Phase 1 - minimum 4 weeks

Objective: More activity, establishing meal patterns.

Following an initial weigh-in, the diet program stipulates 3 meals (including breakfast) plus at least 1 snack daily, and no eating during minimum 2 hours before bedtime. Plenty of water but no alcohol, and daily supplements. Increase physical activity.

Weigh-in after 4 weeks, and move on if ready - that is, if all the daily objectives are being met consistently, and the overall weight loss has been more than a pound or thereabouts per week. If not, stay on phase 1 for 2 or 3 weeks longer.

Phase 2 - minimum 4 weeks

Objective: Significant and consistent weight loss through control of hunger and dietary changes.

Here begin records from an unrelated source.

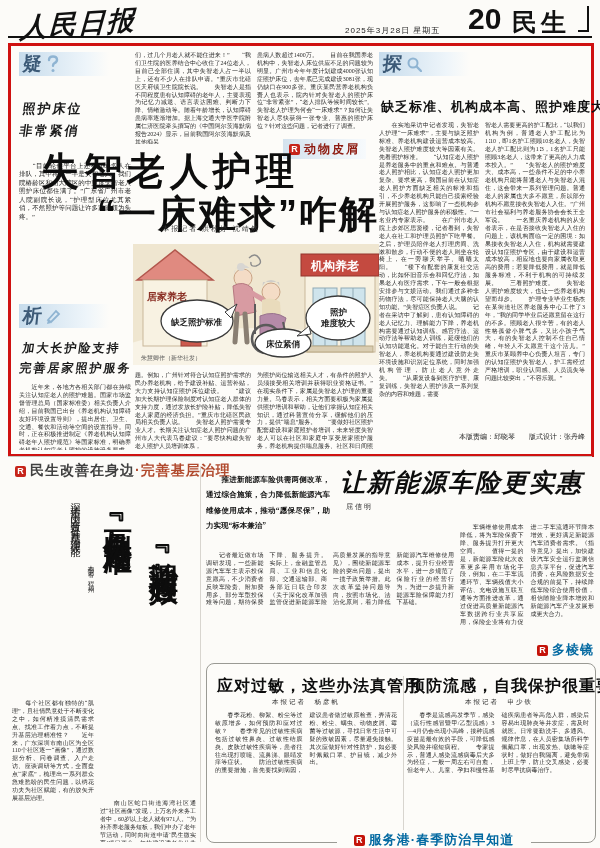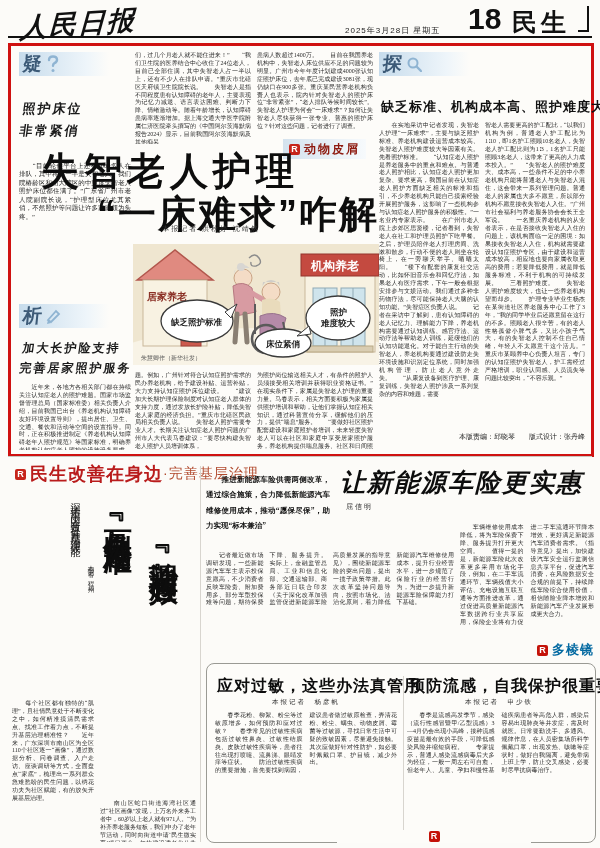"18" div.abs { text: 18 -> 20 }
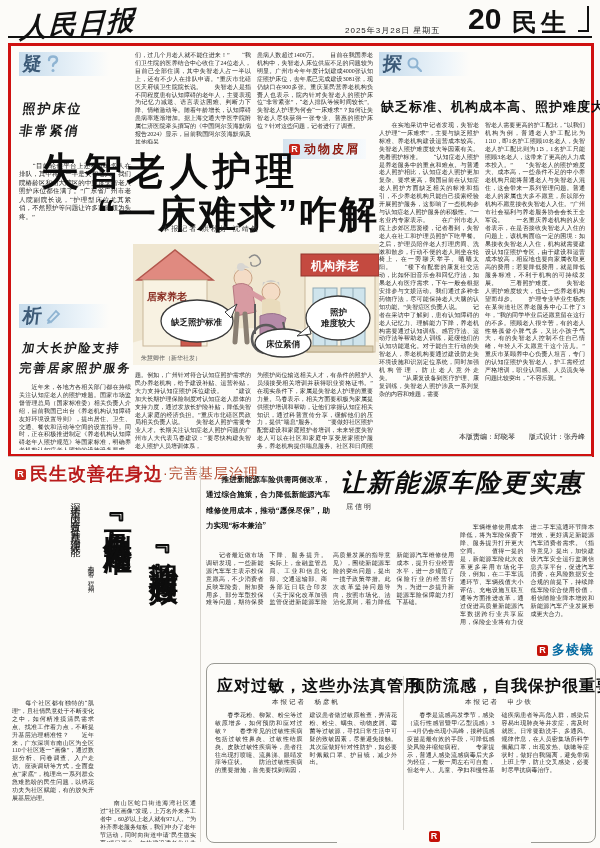"民生改善在身边" .sechead .main { color: #b91c1c -> #404040; font-size: 18px -> 14px }
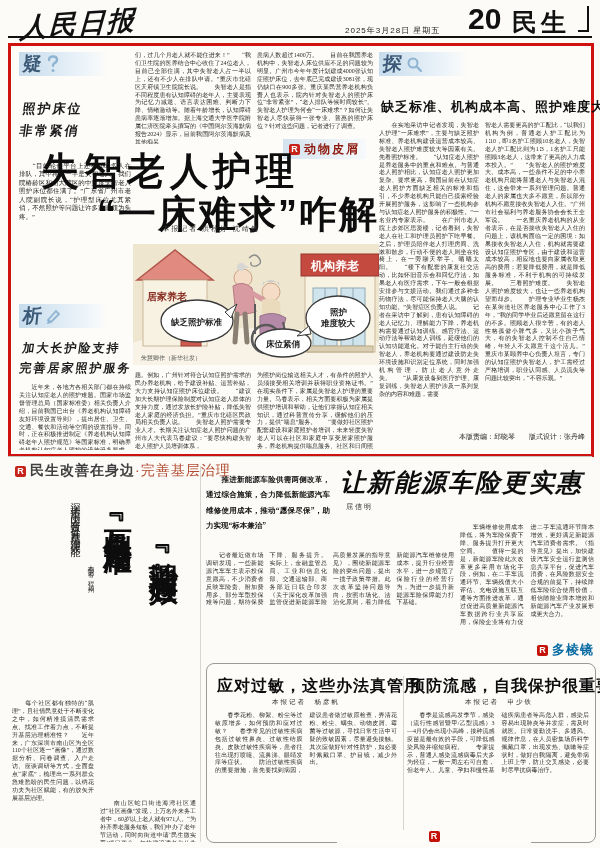"·完善基层治理" .sechead .sub { font-weight: normal -> bold }
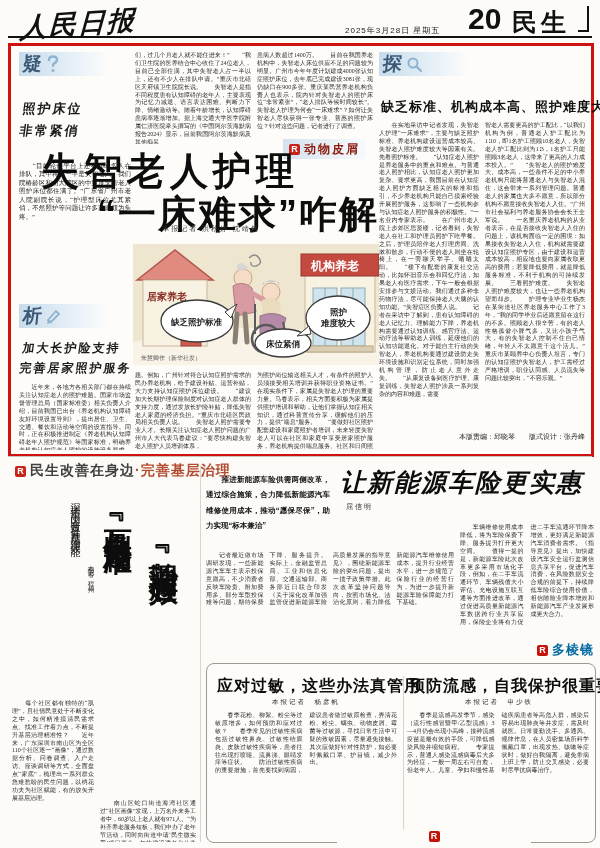"服务港·春季防治早知道" span.redlabeltext { html: none -> <span>服务港·春季防治早知道</span> }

Weigh in at start, and then every week. Develop understanding of the physical and emotional reasons for your hunger, and use the hunger scale. Eat reasonable food portions, and remove 6 foods from your diet that are ‘empty’ or are problem foods. Physical activity may be increased.

Check weight-loss after 4 weeks and move on if ready. If you’re within 20 pounds of achieving your weight goal, and the weight-loss has stopped, move to Phase 3. Otherwise, stay with Phase 2 until your regular weekly weigh-in says you can progress.

Phase 3 - lifetime lifestyle

Objective: Continue to improve quality of diet for good health and weight maintenance.

Weigh in at least each month, but no more often than once a week. Introduce other foods according to the calories advice given, and balance your diet using the guidelines, removing more unhealthy foods and adding wholesome ones. Physical activity may be increased.